Write out the lines below once more, exactly as they appear. Do not include pictures.

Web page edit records
-- Opening Marker --
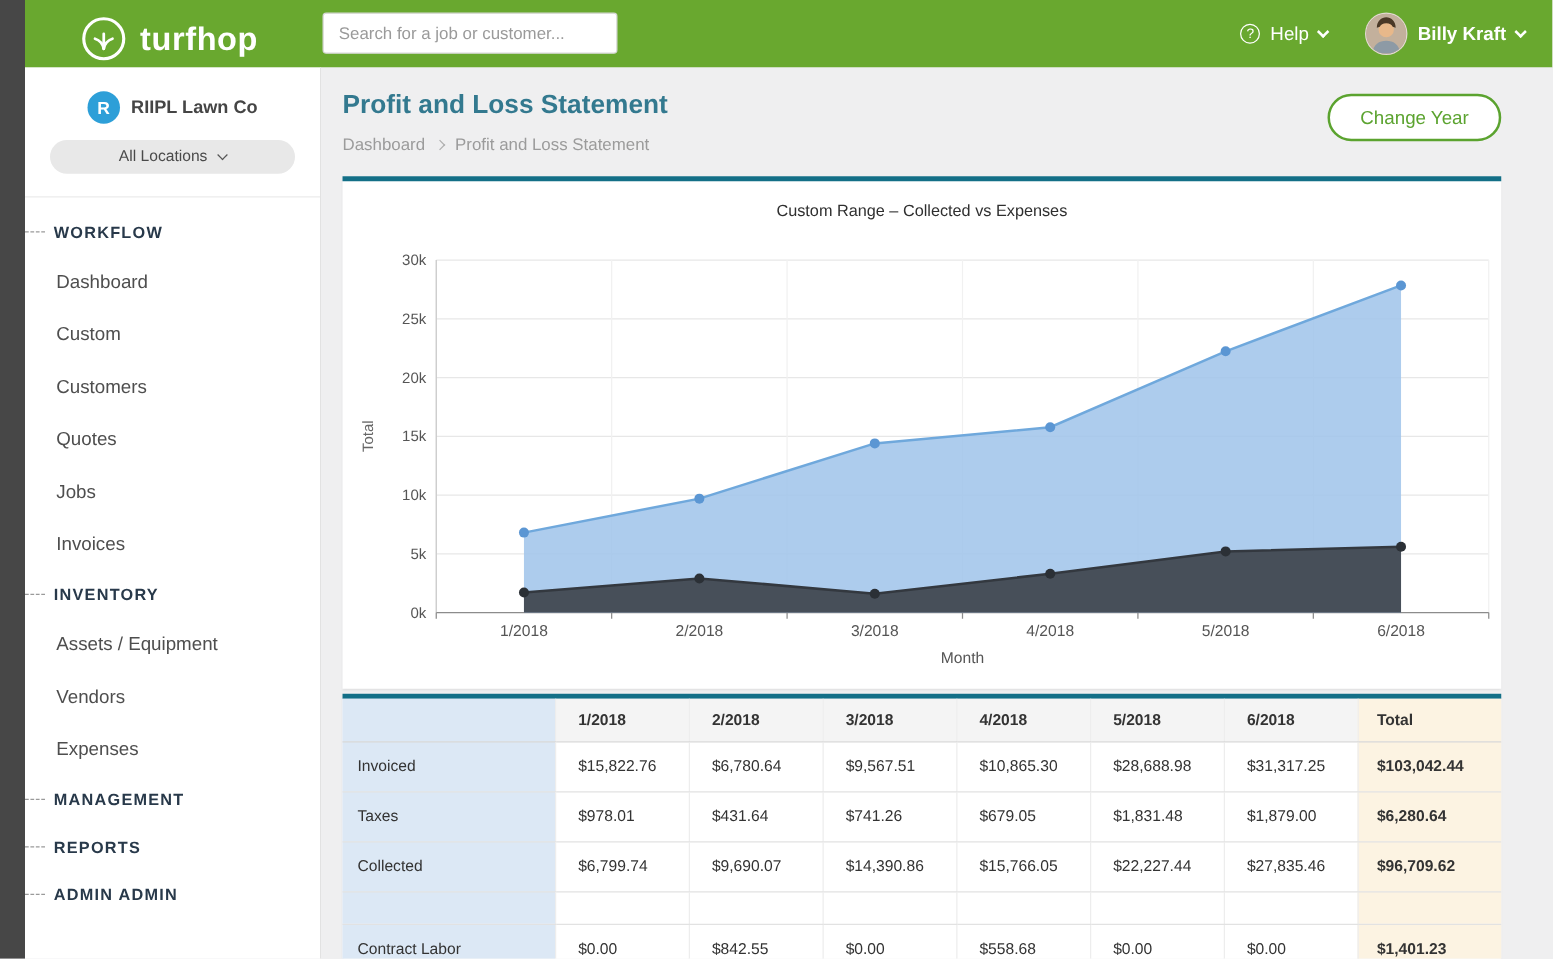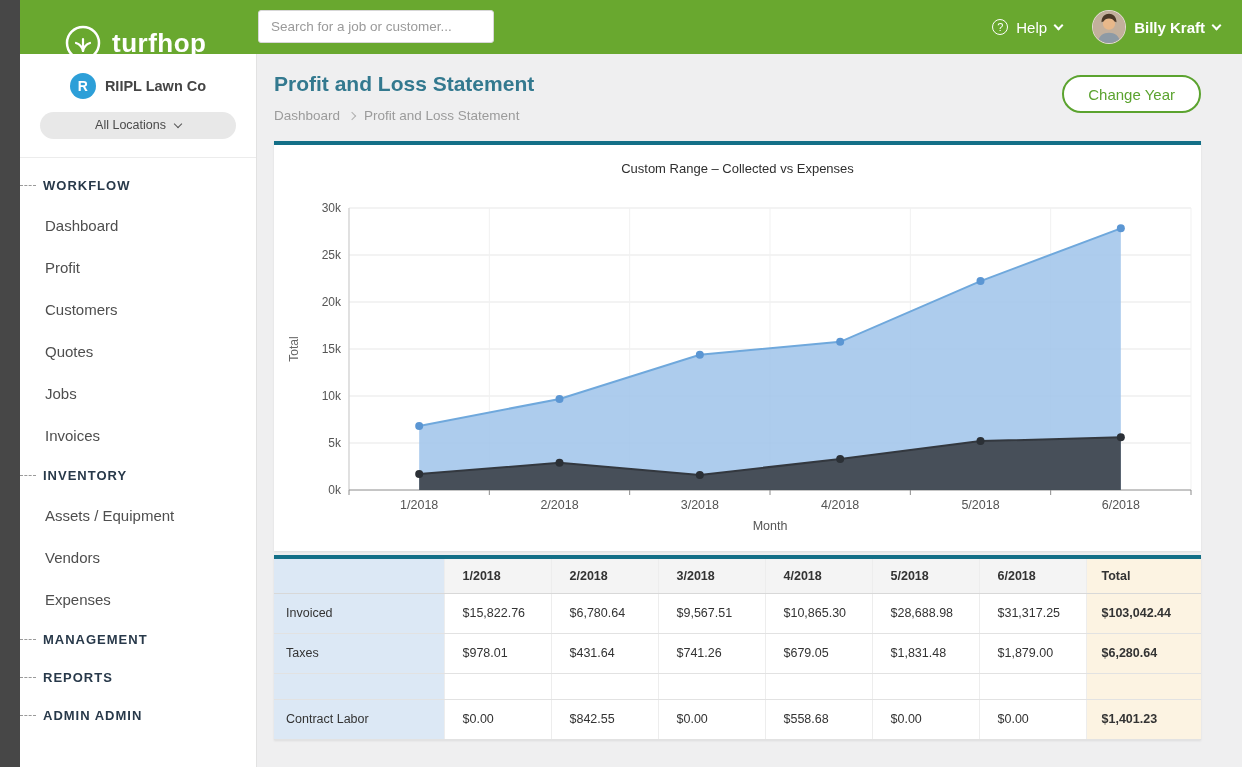--- a/index.html
+++ b/index.html
@@ -15,7 +15,7 @@
 
   
   .topbar { position: absolute; left: 20px; top: 0; right: 0; height: 54px; background: #69a82f; }
-  .logo { position: absolute; left: 44px; top: 16px; height: 54px; display: flex; align-items: center; gap: 10px; }
+  .logo { position: absolute; left: 44px; top: 4px; height: 54px; display: flex; align-items: center; gap: 10px; }
   .logo-ring { width: 38px; height: 38px; }
   .logo-text { color: #fff; font-size: 26px; font-weight: 700; letter-spacing: .5px; }
   .search-wrap { position: absolute; left: 238px; top: 10px; }

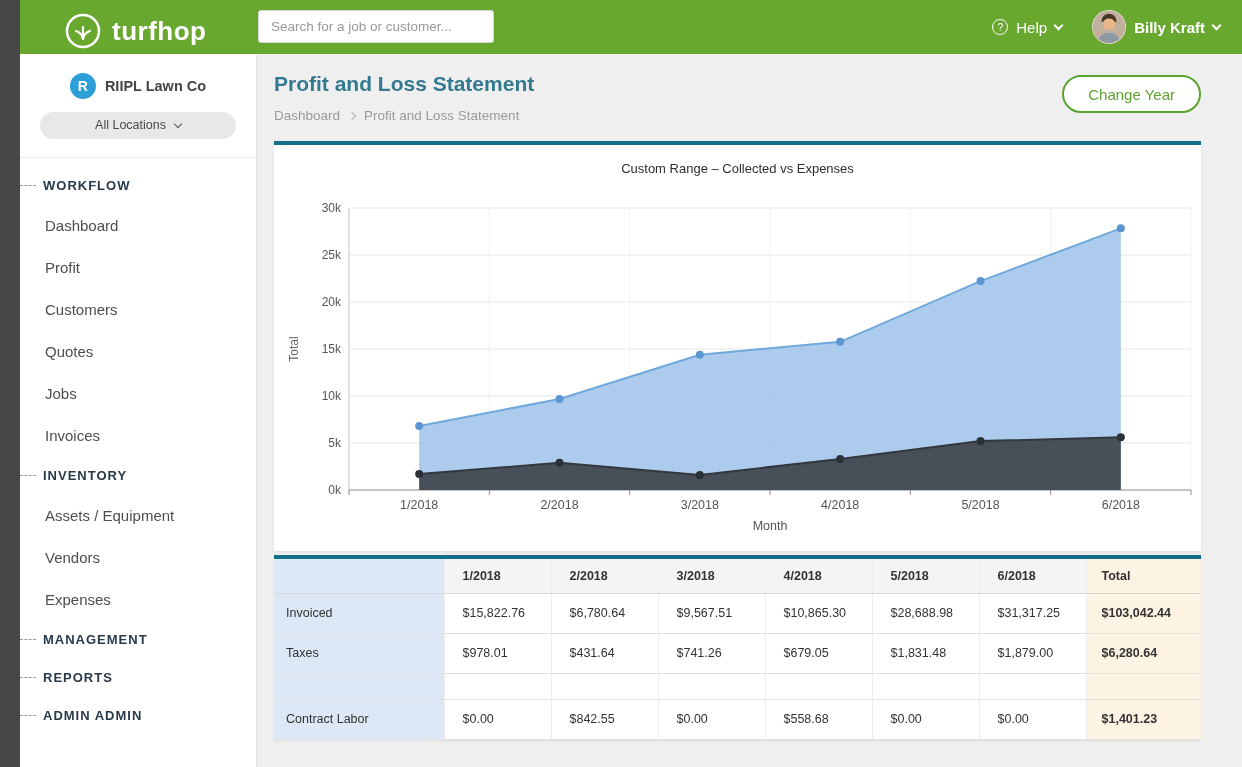--- a/index.html
+++ b/index.html
@@ -129,7 +129,7 @@
         <span>WORKFLOW</span>
       </div>
       <div class="nav-item">Dashboard</div>
-      <div class="nav-item">Profit</div>
+      <div class="nav-item">Custom</div>
       <div class="nav-item">Customers</div>
       <div class="nav-item">Quotes</div>
       <div class="nav-item">Jobs</div>

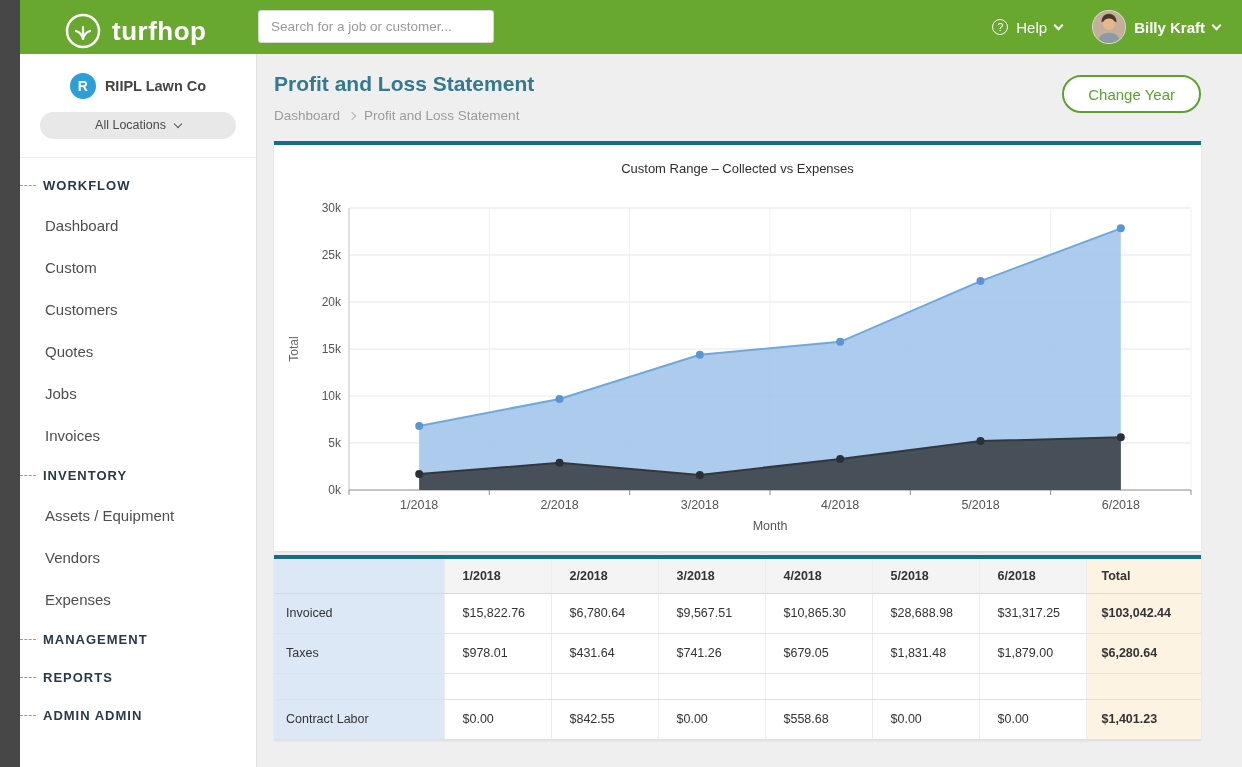--- a/index.html
+++ b/index.html
@@ -261,6 +261,16 @@
             <td class="col-month">$1,879.00</td>
             <td class="col-total">$6,280.64</td>
           </tr>
+          <tr class="data-row">
+            <td class="col-label">Collected</td>
+            <td class="col-month">$6,799.74</td>
+            <td class="col-month">$9,690.07</td>
+            <td class="col-month">$14,390.86</td>
+            <td class="col-month">$15,766.05</td>
+            <td class="col-month">$22,227.44</td>
+            <td class="col-month">$27,835.46</td>
+            <td class="col-total">$96,709.62</td>
+          </tr>
           <tr class="spacer-row">
             <td class="col-label"></td>
             <td class="col-month"></td>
-- Closing Marker --
*Answer for this exercise*:
--- a/index.html
+++ b/index.html
@@ -15,7 +15,7 @@
 
   
   .topbar { position: absolute; left: 20px; top: 0; right: 0; height: 54px; background: #69a82f; }
-  .logo { position: absolute; left: 44px; top: 16px; height: 54px; display: flex; align-items: center; gap: 10px; }
+  .logo { position: absolute; left: 44px; top: 4px; height: 54px; display: flex; align-items: center; gap: 10px; }
   .logo-ring { width: 38px; height: 38px; }
   .logo-text { color: #fff; font-size: 26px; font-weight: 700; letter-spacing: .5px; }
   .search-wrap { position: absolute; left: 238px; top: 10px; }

--- a/index.html
+++ b/index.html
@@ -129,7 +129,7 @@
         <span>WORKFLOW</span>
       </div>
       <div class="nav-item">Dashboard</div>
-      <div class="nav-item">Profit</div>
+      <div class="nav-item">Custom</div>
       <div class="nav-item">Customers</div>
       <div class="nav-item">Quotes</div>
       <div class="nav-item">Jobs</div>

--- a/index.html
+++ b/index.html
@@ -261,6 +261,16 @@
             <td class="col-month">$1,879.00</td>
             <td class="col-total">$6,280.64</td>
           </tr>
+          <tr class="data-row">
+            <td class="col-label">Collected</td>
+            <td class="col-month">$6,799.74</td>
+            <td class="col-month">$9,690.07</td>
+            <td class="col-month">$14,390.86</td>
+            <td class="col-month">$15,766.05</td>
+            <td class="col-month">$22,227.44</td>
+            <td class="col-month">$27,835.46</td>
+            <td class="col-total">$96,709.62</td>
+          </tr>
           <tr class="spacer-row">
             <td class="col-label"></td>
             <td class="col-month"></td>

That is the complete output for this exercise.